The point (-5,0) on reflection in a line is mappped as (5,0) and the point (-2,-6) on reflection in the same line is mapped as (2,-6)
(a) Name the line of reflection. (b) Write the co-ordinates of the image of (5,-8) in the line obtained in (a).

To solve the problem step by step, we will first identify the line of reflection and then find the coordinates of the image of the point (5, -8) after reflection across that line. ### Step 1: Identify the line of reflection Given the points: - Point A: (-5, 0) maps to A': (5, 0) - Point B: (-2, -6) maps to B': (2, -6) To find the line of reflection, we observe how the points are reflected: - The x-coordinates of points A and A' are opposites, indicating that the line of reflection is the y-axis (x = 0). - Similarly, for points B and B', the x-coordinates are also opposites, confirming that the line of reflection is indeed the y-axis.
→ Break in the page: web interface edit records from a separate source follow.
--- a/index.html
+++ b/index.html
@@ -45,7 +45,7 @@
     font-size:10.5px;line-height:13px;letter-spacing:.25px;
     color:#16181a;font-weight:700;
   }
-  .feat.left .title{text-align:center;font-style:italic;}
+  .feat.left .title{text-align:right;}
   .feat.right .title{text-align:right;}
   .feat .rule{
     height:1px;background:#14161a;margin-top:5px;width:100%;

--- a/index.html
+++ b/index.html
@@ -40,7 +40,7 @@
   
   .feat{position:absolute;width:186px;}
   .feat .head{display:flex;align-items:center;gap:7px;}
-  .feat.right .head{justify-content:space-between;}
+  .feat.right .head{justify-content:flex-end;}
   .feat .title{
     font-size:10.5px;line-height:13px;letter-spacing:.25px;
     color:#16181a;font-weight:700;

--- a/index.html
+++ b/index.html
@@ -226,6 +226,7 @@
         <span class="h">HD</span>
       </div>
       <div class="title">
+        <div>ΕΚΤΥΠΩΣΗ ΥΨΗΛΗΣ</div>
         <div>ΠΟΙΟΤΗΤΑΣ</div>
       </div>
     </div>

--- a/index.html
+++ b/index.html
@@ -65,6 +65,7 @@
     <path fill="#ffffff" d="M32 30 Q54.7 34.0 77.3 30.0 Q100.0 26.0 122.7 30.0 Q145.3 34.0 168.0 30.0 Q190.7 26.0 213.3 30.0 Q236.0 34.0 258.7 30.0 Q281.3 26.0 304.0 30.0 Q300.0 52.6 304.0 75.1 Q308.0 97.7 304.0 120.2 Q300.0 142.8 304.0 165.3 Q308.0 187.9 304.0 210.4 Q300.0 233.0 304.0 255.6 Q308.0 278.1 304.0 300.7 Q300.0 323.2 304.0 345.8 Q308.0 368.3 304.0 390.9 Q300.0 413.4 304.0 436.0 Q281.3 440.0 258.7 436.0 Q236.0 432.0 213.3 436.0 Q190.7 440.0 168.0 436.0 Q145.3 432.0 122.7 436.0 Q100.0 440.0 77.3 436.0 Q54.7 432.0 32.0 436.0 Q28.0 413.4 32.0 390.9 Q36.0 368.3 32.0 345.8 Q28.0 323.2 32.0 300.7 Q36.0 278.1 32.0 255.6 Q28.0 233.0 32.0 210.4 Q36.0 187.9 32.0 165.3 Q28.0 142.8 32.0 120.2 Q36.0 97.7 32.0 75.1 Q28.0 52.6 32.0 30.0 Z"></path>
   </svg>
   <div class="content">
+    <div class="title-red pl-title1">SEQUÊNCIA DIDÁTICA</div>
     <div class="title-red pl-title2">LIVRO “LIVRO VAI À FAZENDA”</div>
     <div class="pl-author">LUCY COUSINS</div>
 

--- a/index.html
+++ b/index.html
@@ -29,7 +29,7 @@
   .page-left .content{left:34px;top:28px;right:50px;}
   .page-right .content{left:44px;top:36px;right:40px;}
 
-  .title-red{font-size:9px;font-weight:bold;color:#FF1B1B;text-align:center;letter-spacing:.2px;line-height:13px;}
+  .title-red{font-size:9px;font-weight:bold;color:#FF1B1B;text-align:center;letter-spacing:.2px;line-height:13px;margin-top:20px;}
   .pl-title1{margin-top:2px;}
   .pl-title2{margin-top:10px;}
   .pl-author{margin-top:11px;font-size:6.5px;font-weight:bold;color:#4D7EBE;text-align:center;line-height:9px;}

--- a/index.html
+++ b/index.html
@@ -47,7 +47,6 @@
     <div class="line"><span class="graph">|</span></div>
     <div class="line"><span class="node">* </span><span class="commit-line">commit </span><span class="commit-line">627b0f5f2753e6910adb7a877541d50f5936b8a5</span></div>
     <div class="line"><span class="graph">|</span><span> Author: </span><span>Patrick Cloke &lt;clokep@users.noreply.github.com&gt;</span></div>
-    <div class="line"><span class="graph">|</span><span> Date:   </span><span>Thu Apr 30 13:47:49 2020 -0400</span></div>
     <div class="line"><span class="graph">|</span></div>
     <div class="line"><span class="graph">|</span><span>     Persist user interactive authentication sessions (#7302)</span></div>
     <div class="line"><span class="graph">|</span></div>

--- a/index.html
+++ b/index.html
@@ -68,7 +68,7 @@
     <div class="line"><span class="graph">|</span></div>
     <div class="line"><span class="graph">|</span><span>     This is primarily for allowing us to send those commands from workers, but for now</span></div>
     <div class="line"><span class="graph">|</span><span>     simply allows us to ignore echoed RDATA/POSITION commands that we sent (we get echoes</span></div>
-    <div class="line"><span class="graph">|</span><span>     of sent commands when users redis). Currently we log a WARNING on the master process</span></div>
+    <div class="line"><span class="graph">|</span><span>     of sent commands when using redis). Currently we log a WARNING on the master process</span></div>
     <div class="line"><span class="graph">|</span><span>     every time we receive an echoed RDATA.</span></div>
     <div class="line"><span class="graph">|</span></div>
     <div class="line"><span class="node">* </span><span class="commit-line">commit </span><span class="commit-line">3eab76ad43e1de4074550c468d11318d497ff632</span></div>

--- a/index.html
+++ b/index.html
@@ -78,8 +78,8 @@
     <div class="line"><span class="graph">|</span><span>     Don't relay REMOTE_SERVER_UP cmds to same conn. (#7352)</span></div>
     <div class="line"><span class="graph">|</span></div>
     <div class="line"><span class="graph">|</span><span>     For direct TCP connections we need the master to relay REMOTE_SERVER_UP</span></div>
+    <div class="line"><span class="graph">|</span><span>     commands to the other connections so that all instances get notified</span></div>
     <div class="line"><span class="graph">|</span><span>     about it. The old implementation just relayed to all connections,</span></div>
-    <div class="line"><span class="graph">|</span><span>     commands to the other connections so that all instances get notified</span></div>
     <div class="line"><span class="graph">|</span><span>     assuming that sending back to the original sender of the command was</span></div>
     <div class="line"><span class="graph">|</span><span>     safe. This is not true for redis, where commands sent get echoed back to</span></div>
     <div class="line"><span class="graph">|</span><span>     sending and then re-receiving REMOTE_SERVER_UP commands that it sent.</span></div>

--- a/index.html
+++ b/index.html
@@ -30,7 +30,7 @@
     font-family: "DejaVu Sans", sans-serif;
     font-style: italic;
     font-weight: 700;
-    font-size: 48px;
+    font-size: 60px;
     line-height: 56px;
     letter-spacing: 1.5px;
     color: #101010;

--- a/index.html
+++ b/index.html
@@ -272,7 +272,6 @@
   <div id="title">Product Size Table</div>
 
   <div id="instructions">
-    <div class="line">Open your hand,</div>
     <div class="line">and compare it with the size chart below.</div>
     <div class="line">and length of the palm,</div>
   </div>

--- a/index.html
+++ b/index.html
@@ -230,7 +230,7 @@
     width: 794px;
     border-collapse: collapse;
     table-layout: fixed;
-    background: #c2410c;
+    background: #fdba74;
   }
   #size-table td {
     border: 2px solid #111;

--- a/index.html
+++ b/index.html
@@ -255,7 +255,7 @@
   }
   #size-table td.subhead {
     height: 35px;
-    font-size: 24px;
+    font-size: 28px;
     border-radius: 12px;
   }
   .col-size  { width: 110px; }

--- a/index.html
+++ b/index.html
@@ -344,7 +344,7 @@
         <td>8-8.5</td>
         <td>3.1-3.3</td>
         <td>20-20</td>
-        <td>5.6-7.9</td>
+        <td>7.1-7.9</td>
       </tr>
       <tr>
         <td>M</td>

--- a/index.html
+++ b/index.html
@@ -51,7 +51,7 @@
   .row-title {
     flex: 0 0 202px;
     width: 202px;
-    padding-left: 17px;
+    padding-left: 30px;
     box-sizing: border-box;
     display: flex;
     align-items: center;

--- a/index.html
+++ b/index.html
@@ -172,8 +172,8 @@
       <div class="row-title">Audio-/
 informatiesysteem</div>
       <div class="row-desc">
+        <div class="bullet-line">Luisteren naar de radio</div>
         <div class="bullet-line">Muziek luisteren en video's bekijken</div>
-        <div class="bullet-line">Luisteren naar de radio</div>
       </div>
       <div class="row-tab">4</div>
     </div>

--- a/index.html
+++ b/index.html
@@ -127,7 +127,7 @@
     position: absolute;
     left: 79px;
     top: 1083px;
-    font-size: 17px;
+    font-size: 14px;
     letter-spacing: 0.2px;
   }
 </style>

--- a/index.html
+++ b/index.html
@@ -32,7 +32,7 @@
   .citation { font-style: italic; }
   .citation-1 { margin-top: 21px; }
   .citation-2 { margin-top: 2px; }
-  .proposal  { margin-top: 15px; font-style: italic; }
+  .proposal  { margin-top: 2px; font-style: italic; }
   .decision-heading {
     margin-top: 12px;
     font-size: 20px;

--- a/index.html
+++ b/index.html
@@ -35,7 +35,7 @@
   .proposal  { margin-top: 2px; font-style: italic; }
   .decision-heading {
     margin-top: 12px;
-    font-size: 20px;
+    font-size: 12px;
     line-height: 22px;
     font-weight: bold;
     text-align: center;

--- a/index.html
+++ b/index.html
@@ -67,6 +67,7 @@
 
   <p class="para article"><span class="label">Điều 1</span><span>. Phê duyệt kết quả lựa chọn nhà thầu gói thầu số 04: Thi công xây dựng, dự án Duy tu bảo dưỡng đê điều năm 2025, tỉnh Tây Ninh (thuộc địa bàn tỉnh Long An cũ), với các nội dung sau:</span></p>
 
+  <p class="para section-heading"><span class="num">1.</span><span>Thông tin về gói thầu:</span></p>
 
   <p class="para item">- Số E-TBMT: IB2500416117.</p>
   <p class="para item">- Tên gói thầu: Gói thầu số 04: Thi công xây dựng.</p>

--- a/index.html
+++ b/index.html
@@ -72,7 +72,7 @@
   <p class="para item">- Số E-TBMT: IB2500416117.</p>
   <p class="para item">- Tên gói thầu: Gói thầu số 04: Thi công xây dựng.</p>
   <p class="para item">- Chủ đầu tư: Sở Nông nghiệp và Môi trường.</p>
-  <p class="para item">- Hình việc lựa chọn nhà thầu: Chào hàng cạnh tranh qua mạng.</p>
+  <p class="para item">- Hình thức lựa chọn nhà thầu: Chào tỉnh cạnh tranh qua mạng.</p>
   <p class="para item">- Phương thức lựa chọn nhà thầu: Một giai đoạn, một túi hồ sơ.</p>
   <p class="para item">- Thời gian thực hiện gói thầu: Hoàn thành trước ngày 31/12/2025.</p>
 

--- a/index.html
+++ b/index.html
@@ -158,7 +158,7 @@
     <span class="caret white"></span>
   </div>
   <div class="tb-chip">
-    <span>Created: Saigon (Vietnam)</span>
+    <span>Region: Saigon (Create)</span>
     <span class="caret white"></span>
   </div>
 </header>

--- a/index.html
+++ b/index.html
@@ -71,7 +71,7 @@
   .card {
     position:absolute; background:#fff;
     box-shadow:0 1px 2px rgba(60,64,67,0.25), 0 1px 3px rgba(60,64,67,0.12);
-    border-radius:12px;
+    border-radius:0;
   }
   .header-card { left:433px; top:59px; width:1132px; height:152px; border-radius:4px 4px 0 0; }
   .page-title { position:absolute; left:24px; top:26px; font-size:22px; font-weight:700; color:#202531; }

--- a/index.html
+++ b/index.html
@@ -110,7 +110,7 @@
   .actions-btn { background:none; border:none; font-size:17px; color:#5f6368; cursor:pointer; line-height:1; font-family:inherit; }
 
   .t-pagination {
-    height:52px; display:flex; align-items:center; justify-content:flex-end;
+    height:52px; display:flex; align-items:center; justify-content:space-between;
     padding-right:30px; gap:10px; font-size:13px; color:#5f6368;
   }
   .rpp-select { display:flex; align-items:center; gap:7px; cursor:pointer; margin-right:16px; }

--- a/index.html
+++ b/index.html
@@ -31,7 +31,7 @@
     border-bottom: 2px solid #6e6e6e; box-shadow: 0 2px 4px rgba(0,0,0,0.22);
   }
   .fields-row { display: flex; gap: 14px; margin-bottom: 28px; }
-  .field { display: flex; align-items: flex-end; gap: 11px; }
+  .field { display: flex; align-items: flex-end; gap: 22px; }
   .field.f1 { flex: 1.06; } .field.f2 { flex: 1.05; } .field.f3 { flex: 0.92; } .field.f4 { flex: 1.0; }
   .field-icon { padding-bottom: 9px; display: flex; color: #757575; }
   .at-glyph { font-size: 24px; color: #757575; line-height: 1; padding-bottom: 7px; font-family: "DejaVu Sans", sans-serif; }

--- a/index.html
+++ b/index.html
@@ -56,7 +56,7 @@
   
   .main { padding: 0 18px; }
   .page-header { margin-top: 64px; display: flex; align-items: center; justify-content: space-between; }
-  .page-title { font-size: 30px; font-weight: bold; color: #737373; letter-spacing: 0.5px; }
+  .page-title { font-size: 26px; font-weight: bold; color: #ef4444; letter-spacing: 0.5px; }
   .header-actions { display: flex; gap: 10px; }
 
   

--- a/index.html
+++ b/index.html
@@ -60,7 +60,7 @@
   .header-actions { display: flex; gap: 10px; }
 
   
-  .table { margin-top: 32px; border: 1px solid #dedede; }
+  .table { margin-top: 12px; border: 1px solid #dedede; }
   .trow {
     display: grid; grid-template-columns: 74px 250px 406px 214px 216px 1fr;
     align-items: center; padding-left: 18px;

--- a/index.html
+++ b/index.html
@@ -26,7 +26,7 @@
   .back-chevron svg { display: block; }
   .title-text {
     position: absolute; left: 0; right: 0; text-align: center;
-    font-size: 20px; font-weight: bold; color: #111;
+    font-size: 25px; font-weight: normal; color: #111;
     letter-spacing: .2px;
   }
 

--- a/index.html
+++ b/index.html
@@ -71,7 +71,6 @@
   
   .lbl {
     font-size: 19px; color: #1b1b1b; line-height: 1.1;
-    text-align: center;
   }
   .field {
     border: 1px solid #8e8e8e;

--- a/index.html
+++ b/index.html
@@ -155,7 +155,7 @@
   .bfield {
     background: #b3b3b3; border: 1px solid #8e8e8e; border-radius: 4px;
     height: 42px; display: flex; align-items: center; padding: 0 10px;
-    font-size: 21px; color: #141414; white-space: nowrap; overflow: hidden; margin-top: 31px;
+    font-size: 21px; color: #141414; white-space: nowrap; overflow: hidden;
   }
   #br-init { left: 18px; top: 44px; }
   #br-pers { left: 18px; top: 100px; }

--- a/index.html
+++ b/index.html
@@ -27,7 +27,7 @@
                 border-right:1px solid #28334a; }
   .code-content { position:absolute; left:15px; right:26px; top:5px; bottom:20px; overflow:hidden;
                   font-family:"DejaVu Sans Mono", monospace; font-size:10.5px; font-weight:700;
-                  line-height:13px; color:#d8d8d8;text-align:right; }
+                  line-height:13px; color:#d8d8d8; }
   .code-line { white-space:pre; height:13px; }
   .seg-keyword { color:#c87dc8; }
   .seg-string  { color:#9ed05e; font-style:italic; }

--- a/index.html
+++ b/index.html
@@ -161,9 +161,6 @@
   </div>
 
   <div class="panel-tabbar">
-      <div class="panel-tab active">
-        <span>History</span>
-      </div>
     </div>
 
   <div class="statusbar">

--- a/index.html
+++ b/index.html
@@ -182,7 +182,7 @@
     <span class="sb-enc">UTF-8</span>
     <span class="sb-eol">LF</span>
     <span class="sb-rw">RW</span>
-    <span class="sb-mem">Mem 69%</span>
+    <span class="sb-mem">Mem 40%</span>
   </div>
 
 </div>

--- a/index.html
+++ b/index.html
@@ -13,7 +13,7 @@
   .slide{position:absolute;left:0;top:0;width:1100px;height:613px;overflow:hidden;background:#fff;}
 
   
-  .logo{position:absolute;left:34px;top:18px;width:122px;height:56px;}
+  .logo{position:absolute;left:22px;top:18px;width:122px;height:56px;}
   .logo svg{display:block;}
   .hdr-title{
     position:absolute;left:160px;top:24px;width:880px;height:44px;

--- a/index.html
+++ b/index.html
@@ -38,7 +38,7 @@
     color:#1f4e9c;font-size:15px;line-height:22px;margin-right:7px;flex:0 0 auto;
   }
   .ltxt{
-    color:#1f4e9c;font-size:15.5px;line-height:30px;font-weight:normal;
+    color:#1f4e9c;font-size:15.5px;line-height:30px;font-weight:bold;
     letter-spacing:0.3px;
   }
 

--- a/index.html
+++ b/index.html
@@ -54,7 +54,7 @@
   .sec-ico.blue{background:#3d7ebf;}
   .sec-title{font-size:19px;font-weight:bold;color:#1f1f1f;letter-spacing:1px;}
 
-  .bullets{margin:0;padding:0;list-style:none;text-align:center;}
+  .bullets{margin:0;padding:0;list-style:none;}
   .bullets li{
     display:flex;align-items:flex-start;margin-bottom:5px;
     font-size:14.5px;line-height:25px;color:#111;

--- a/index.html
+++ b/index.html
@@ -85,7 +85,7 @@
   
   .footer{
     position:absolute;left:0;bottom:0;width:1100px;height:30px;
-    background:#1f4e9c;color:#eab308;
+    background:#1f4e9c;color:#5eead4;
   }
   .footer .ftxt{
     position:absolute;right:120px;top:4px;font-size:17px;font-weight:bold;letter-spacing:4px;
Thus, the line of reflection is: **x = 0 (the y-axis)** ### Step 2: Find the coordinates of the image of (5, -8) Now, we need to find the image of the point (5, -8) when reflected across the line x = 0. 1. The point (5, -8) is located 5 units to the right of the y-axis. 2. When reflected across the y-axis, the x-coordinate changes sign, while the y-coordinate remains the same. Therefore, the image of the point (5, -8) will be: - The x-coordinate becomes -5. - The y-coordinate remains -8. Thus, the coordinates of the image are: **(-5, -8)** ### Final Answers: (a) The line of reflection is **x = 0** (the y-axis). (b) The coordinates of the image of (5, -8) are **(-5, -8)**.